Laparoscopic sleeve gastrectomy is a safe and effective bariatric procedure, although a tendency for weight regain is noted after 5 years of follow-up evaluation. Resolution of comorbidity is comparable with that reported in the literature. The LSG procedure results in good to excellent health-related QoL. Food tolerance is lower for patients after LSG than for nonobese patients who had no surgery, but 95.2% described food tolerance as acceptable to excellent.

摘要

背景

本回顾性研究评估了腹腔镜袖状胃切除术(LSG)后的长期减重效果、合并症的缓解情况、生活质量(QoL)和食物耐受性。

方法

2003 年 1 月至 2008 年 7 月期间,102 例患者接受了 LSG 作为单一减重手术。对前瞻性收集的数据库进行了回顾性分析。确定了人口统计学数据、并发症和超重减轻百分比(%EWL)。使用医疗结局调查 36 项简短量表(SF-36)和减重分析和报告结局系统(BAROS)问卷来衡量生活质量,将问卷发送给所有患者。
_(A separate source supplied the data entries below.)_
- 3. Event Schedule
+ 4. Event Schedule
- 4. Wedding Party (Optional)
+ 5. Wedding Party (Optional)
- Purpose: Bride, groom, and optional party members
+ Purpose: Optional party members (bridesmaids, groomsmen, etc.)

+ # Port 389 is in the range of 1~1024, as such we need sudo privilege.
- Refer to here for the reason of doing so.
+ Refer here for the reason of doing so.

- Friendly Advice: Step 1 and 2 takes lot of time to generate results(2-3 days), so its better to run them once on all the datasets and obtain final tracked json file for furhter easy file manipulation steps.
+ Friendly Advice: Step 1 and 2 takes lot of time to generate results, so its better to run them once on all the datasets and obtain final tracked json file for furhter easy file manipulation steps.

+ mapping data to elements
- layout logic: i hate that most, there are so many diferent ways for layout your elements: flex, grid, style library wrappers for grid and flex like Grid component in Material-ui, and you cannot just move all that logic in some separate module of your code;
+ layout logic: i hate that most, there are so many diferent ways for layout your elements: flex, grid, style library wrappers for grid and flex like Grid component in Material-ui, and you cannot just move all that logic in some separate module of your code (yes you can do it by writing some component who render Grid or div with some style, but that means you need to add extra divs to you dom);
确定了食物耐受性评分(FTS)并与非肥胖受试者进行了比较。

结果

共有 83 例患者(81.4%)符合随访评估条件。他们的平均初始体重指数(BMI)为 39.3kg/m²。无重大并发症发生。在中位数为 49 个月(范围 17-80 个月)的随访点,平均%EWL 为 72.3%±29.3%。对于达到 6 年随访点的 23 例患者,平均%EWL 为 55.9%±25.55%。平均 BAROS 评分为 6.5±2.1,75 例患者(90.4%)的评分“好”至“优秀”。在%EWL 大于 50%和等于或小于 50%的患者之间的比较中,SF-36 评分仅在“身体功能”和“总体健康感知”方面存在统计学差异。平均 FTS 为 23.8,95.2%的患者表示他们的食物耐受性可接受至优秀。

结论

腹腔镜袖状胃切除术是一种安全有效的减重手术,尽管在 5 年的随访评估后存在体重反弹的趋势。合并症的缓解与文献报道的情况相当。LSG 手术可带来良好至优秀的健康相关 QoL。LSG 术后患者的食物耐受性低于未经手术的非肥胖患者,但 95.2%的患者表示食物耐受性可接受至优秀。